Fracture of olecranon with fibrous union. (Park.)

Treatment.

—The difficulty here, in treatment, consists in the necessity for counteracting the pull of the triceps. The arm first of all should be dressed in the extended position. Sometimes it is possible, by partly encircling the posterior surface of the arm just above the fragment with a strong piece of adhesive plaster, to which is attached some rubber tubing, to make a constant elastic pull upon the fragment, the tubes being brought down and attached to the sides of the anterior splint below the elbow. In the absence of swelling this can often be made quite effective. So long as much fluid is present no means will be efficient. It may, therefore, be well to wait two or three days until the fluid has disappeared, aspirating the joint if necessary. In young and otherwise healthy subjects there is strong reason for advising operation, as only by absolutely approximating the fragment to the main bone and maintaining it in position can bony union be secured. In properly selected cases, and when performed with every precaution, this measure frequently gives ideal results. A short ligamentous union is represented in [Fig. 299]. At other times the fibrous band will stretch out to an inch or more, not completely disabling the arm but weakening it. The extended position may be relaxed within a week after operation, but not for at least two weeks after other treatment. Passive motion should not be begun too early in the latter cases.

Fracture of the coracoid process is often combined with backward dislocation of the forearm, which is no doubt an incident of the injury or may occur later by mere muscle pull. The brachialis anticus, which is inserted into it, will pull the fragment up against the anterior surface of the humerus. This fracture should be dressed in the right-angle position, in order to relax the muscle, taking care to prevent backward displacement, while ligamentous union is ordinarily all that can be hoped for.

The ulnar shaft may be broken at almost any point, usually as a result of direct violence. As it is weaker in its lower half the greater number of fractures occur here. Fracture of the shaft is easily recognized, crepitus being always obtained, unless muscle tissue has intervened, this being a condition which will occasionally prevent bony union. If it can be established by x-rays that bony surfaces are not in contact and cannot be so placed, it is advisable to cut down upon the site of the fracture, remove the obstacle, and fasten the fragments together. So long as one bone is broken in the forearm the other may be relied on to act as a more or less efficient splint. There is but one position in which any of these fractures can be dressed with safety, that is midway between pronation and supination, i. e., with the thumb pointing toward the patient’s face. Splints used for this purpose should always be wider than the forearm itself, lest by pressure the ends be forced toward the other bone. Some hold that by gentle pressure along the line between the bones, as by a narrow pad or splint, the muscles may be made to press the injured bone away from the other; nevertheless only moderate pressure can be tolerated for this uncertain purpose. It has been generally customary to use two light wooden splints, one along the palmar, the other along the dorsal surface of the forearm, padding them properly and securing them in position by strips of adhesive plaster and suitable bandages. The same plaster-molded splints mentioned above can, however, be made just as effective for this purpose, if properly applied.

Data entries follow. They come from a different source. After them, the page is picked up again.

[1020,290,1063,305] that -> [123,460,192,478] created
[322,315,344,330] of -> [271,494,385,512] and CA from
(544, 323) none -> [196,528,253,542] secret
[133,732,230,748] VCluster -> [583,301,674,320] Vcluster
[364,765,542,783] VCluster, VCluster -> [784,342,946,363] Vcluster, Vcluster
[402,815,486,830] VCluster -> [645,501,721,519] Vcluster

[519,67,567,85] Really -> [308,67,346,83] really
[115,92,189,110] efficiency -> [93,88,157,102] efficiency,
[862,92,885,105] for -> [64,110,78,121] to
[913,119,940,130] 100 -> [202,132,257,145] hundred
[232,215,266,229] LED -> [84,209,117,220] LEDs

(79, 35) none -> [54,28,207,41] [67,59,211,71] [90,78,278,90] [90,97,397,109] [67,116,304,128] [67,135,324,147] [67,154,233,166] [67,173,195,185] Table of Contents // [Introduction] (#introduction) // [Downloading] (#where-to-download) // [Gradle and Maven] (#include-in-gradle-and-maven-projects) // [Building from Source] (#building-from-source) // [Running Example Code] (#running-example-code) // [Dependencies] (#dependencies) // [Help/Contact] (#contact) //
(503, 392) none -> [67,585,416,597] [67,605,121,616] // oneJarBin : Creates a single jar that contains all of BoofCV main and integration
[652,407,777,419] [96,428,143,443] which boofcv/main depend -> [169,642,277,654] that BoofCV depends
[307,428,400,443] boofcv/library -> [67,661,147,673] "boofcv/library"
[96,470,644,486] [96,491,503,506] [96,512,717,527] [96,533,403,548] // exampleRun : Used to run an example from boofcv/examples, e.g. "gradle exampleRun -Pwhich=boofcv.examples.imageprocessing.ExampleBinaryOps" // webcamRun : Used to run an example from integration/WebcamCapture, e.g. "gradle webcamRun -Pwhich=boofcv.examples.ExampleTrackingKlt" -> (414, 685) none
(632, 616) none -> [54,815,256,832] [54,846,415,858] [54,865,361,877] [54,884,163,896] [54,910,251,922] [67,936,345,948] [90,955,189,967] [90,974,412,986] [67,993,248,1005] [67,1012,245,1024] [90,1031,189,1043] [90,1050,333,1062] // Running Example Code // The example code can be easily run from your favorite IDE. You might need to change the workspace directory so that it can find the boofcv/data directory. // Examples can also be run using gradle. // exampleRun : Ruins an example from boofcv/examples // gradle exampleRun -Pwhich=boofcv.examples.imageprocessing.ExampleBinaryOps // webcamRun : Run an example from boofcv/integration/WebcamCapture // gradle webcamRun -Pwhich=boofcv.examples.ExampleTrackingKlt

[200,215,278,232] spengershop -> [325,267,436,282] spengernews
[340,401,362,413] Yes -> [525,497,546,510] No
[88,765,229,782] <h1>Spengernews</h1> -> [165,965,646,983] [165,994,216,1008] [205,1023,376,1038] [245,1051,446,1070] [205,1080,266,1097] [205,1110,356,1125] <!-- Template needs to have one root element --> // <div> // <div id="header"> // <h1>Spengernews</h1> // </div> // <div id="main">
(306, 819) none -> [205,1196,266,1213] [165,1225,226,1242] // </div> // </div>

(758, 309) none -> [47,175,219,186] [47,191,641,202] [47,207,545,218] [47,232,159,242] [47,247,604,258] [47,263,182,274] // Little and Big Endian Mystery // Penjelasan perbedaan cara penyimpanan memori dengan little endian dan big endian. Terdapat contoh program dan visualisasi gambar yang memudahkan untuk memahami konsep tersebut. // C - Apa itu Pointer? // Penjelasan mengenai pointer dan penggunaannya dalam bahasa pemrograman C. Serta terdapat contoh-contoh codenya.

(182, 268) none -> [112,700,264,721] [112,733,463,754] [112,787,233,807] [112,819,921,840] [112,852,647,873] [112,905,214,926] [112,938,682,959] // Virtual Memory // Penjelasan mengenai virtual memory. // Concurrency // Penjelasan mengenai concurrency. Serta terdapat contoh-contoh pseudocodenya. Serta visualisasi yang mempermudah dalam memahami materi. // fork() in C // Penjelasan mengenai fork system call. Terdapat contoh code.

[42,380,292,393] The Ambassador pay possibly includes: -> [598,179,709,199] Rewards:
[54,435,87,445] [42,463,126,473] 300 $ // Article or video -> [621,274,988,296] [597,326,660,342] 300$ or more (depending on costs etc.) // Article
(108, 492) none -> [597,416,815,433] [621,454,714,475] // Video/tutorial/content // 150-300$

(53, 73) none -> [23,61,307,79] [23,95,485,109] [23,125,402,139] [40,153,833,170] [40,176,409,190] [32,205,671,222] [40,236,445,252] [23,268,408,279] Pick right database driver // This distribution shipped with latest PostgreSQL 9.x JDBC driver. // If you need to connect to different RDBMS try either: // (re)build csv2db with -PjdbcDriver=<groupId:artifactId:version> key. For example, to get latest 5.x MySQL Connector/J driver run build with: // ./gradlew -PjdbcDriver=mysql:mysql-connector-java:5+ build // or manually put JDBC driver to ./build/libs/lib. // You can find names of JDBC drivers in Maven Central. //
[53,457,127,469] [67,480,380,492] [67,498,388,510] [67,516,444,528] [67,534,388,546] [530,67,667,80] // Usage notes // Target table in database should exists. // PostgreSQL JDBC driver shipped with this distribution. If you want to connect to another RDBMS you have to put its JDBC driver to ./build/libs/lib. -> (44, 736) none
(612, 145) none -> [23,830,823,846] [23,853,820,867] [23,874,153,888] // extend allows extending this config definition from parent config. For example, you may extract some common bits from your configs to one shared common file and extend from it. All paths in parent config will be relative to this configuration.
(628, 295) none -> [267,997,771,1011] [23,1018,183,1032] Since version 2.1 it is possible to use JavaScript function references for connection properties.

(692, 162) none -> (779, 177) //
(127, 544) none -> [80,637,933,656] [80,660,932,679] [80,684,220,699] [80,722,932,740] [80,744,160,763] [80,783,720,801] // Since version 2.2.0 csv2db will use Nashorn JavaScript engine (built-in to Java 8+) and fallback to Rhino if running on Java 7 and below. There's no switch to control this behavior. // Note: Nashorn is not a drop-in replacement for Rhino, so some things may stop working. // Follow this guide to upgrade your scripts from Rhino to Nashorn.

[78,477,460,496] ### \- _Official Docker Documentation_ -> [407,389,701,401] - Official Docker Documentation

When either bone is broken near the wrist, and especially when both are broken, we have to combat the tendency of the pronator quadratus, which tends to pull the lower fragments together.

The styloid process is occasionally detached, as in violent sprains, or broken off in connection with other injuries. Inasmuch as it carries the upper end of the internal lateral ligament its detachment can be quickly recognized by the abnormal freedom of motion which such an injury would permit.